It is possible that many shell script authors do not understand the difference between a login shell (optimised for interactive use) and a scripting shell (optimised for non-interactive use). Thus the comparison could be worthwhile. sh is faster, more portable and arguably presents fewer potential gotchas. FWIW, shellschock affected bash but not sh.

NetBSD uses ash-derived sh as both login and scripting shell. No bash. Debian and many, many other GNU/Linux distributions (including musl-based Void) all use NetBSD-derived sh called "dash" as the default scripting shell. I am not aware of any Berkeley distribution that uses bash as the default scripting shell.


So use a shebang that specifies Bash, or invoke it with `bash` on the CLI.

The default scripting shell might be important for typing like X11 startup scripts, but I don't see why you have to use it for standalone scripts just because it's the default.


I write my scripts in Zsh and Python. Maybe once in a while Perl, if I really want Sed but can't figure out the right incantations with branching and the hold space.

Why? Because they are programming languages that have features that I want.

Bash has more features and functionality than Zsh. It's also pretty much ubiquitous. If your scripts are only meant to run on your computer, and you don't need them to work under Busybox or whatever, why constrain yourself to the limited set of features in POSIX sh?


"If your scripts are only meant to run on your computer, ..."

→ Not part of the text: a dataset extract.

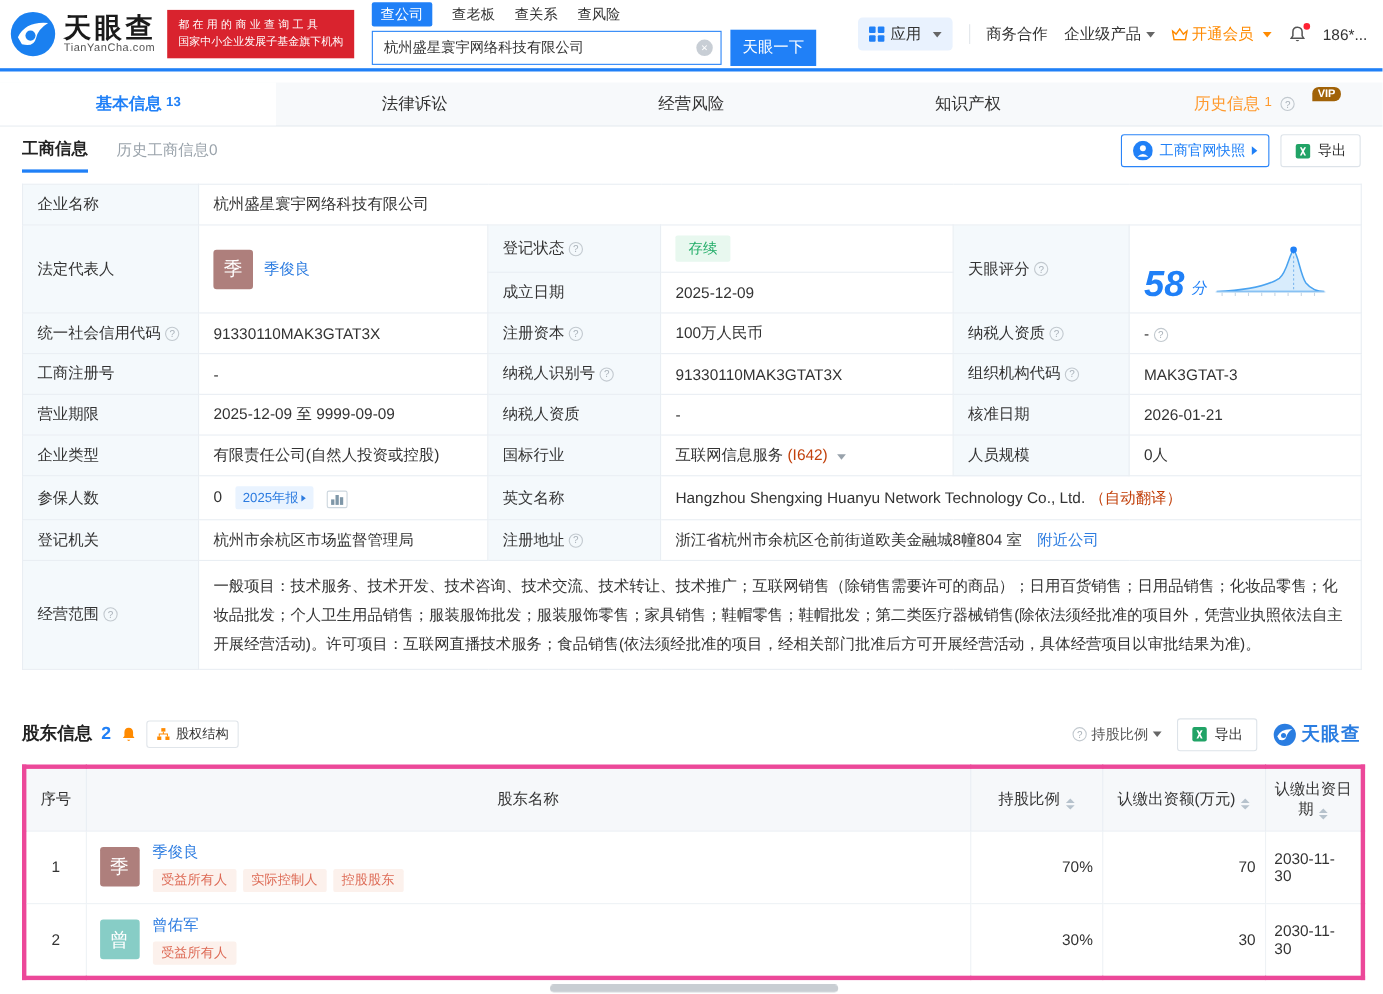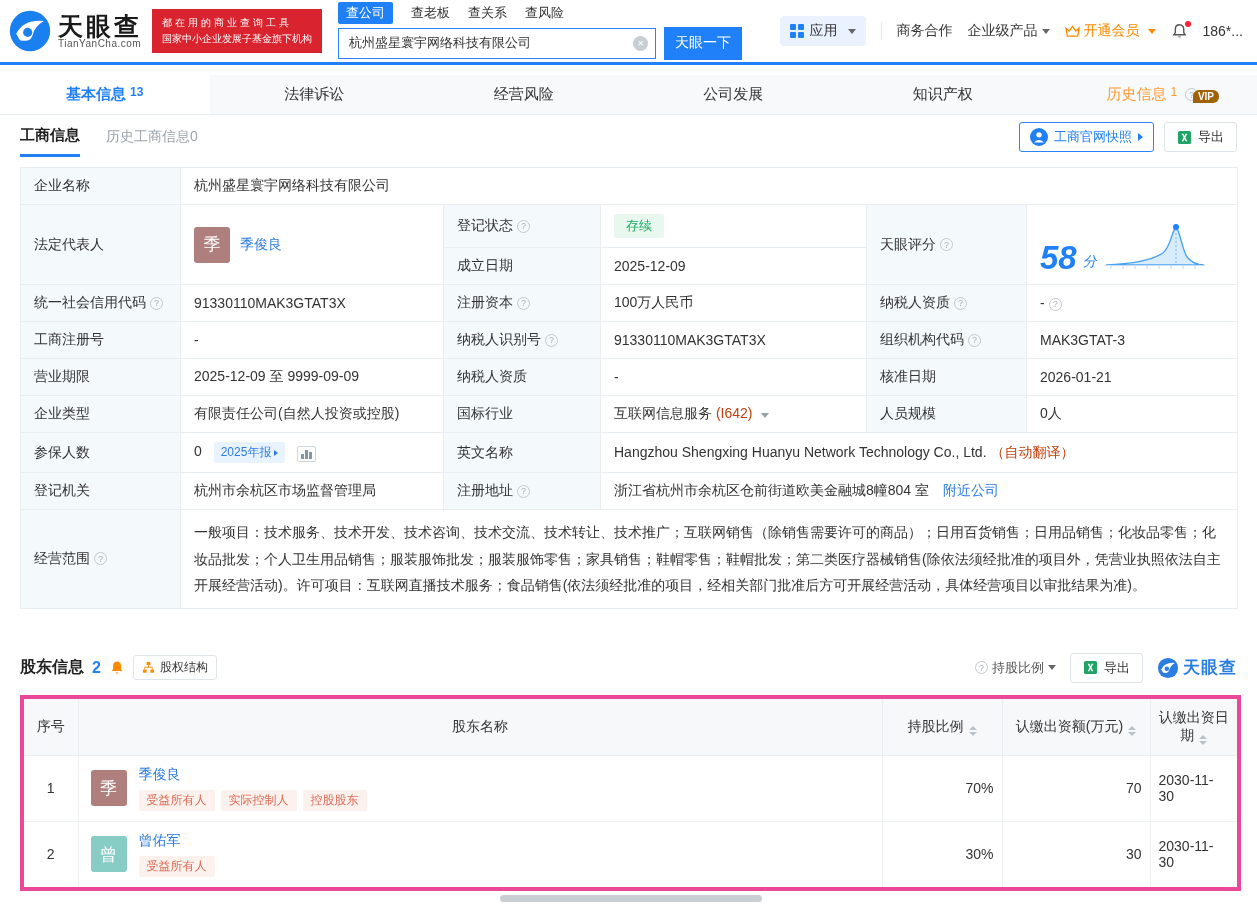"公司发展" div.mtab { html: <div> <span>公司发展</span> </div> -> none }
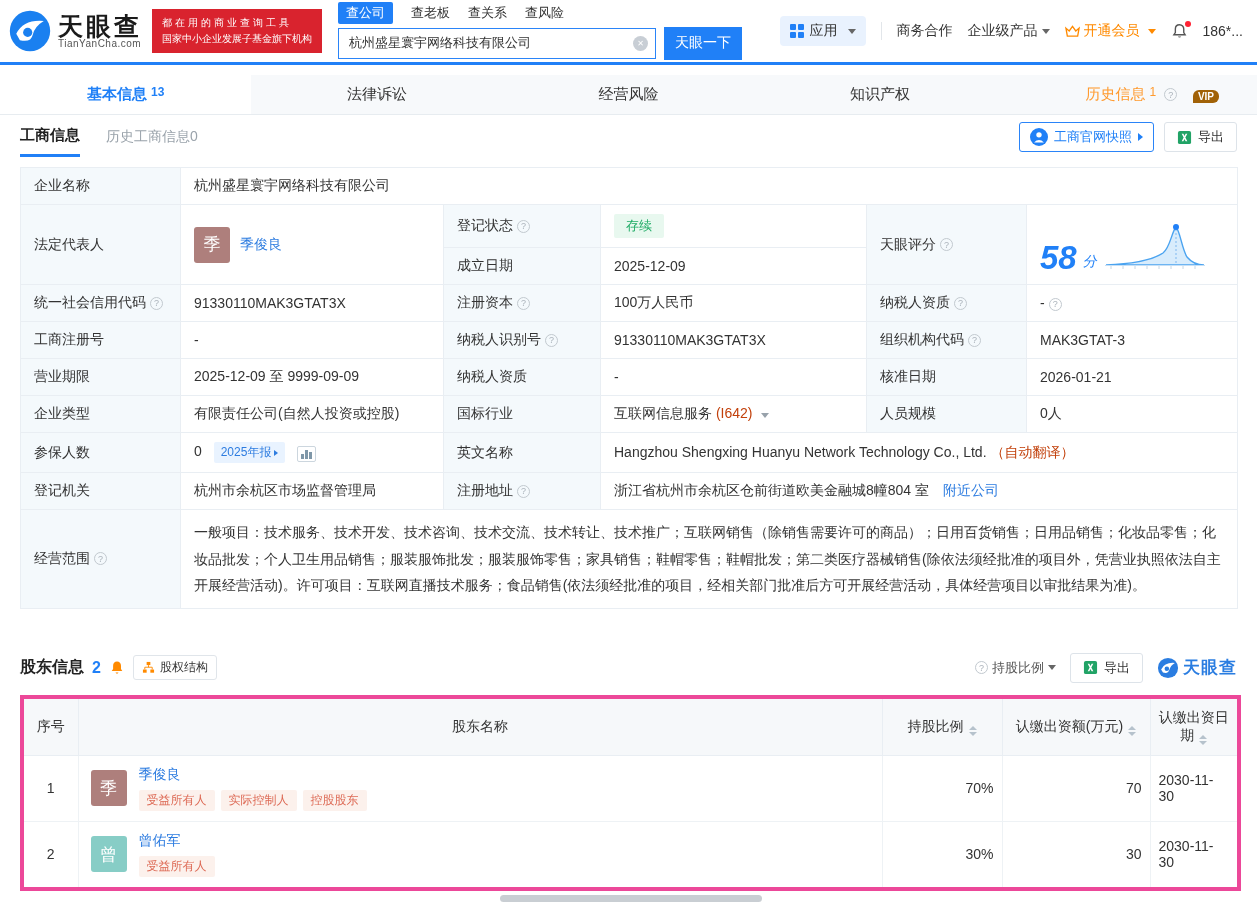"VIP" .vip-badge { top: 15px -> 4px }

is it likely you would be sharing them with others on the web.

Thank you for sharing your story. Here's mine. I write scripts in sh. Why? Because it's small, fast and portable. On the OS I use it is not just "pretty much ubiquitous" it is ubiquitous. I have multiple computers running different OS and I want scripts that work on all of them. Some of these computers are resource-constrained and installing additional shells and other interpreters plus libraries is not worth the cost. Anyway, there is no need to do that.

If I need scripts that are small, fast and portable, why should I use zsh plus perl or python.


Consider that people don't write scripts to work with your system, but with their system. When I see a Ruby script, I don't complain to the author and tell them to use Python instead.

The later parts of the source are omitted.